_MATERIAL SHOWN_
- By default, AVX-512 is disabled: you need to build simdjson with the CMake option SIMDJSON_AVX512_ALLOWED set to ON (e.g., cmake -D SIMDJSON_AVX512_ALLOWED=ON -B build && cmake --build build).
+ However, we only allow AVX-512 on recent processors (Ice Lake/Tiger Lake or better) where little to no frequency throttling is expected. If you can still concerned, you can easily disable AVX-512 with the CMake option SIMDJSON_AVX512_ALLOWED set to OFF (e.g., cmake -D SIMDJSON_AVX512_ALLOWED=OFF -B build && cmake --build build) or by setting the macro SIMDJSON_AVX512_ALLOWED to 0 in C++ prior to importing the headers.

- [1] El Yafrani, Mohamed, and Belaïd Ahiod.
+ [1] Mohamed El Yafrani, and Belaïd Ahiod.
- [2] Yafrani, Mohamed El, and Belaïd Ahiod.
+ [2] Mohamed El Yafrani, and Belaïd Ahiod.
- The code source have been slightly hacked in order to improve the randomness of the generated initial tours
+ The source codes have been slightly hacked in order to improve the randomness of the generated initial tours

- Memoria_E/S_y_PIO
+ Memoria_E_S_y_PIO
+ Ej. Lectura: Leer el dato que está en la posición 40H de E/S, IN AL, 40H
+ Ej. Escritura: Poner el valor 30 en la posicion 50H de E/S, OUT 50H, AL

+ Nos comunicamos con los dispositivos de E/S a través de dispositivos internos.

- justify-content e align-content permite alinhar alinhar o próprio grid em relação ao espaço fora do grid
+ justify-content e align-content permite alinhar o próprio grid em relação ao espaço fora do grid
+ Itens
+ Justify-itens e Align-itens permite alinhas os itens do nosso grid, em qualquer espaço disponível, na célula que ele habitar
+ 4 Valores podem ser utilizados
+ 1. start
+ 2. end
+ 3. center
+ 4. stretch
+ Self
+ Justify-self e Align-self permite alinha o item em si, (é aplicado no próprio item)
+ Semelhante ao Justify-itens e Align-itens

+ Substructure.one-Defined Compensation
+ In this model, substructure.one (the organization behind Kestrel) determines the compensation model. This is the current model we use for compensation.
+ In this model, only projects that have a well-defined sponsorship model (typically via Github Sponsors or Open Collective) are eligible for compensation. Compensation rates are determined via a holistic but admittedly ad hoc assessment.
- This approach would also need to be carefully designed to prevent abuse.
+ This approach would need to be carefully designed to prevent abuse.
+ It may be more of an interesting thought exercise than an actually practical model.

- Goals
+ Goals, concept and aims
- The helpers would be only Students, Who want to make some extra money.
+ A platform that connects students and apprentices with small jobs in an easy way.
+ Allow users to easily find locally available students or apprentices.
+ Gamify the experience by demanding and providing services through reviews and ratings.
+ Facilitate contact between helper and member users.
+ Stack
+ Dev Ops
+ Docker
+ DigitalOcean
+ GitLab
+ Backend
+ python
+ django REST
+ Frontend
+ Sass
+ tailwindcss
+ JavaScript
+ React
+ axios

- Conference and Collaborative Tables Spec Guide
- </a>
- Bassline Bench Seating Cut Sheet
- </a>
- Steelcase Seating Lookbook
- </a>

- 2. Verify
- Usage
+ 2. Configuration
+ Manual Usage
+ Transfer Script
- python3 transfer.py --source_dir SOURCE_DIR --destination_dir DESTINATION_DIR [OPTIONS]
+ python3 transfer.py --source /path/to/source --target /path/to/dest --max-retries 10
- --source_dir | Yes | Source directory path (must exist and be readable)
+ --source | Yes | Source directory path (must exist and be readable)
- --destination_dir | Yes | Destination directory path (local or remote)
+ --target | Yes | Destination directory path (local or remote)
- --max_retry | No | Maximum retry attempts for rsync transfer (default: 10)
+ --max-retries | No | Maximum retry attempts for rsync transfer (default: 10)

_DIRECTIONS FOR THIS TASK_
Repeat, without changes, every line from the one that contains "- --destination_dir |" through the final line of the data.

_EXERCISE RESPONSE_
- --destination_dir | Yes | Destination directory path (local or remote)
+ --target | Yes | Destination directory path (local or remote)
- --max_retry | No | Maximum retry attempts for rsync transfer (default: 10)
+ --max-retries | No | Maximum retry attempts for rsync transfer (default: 10)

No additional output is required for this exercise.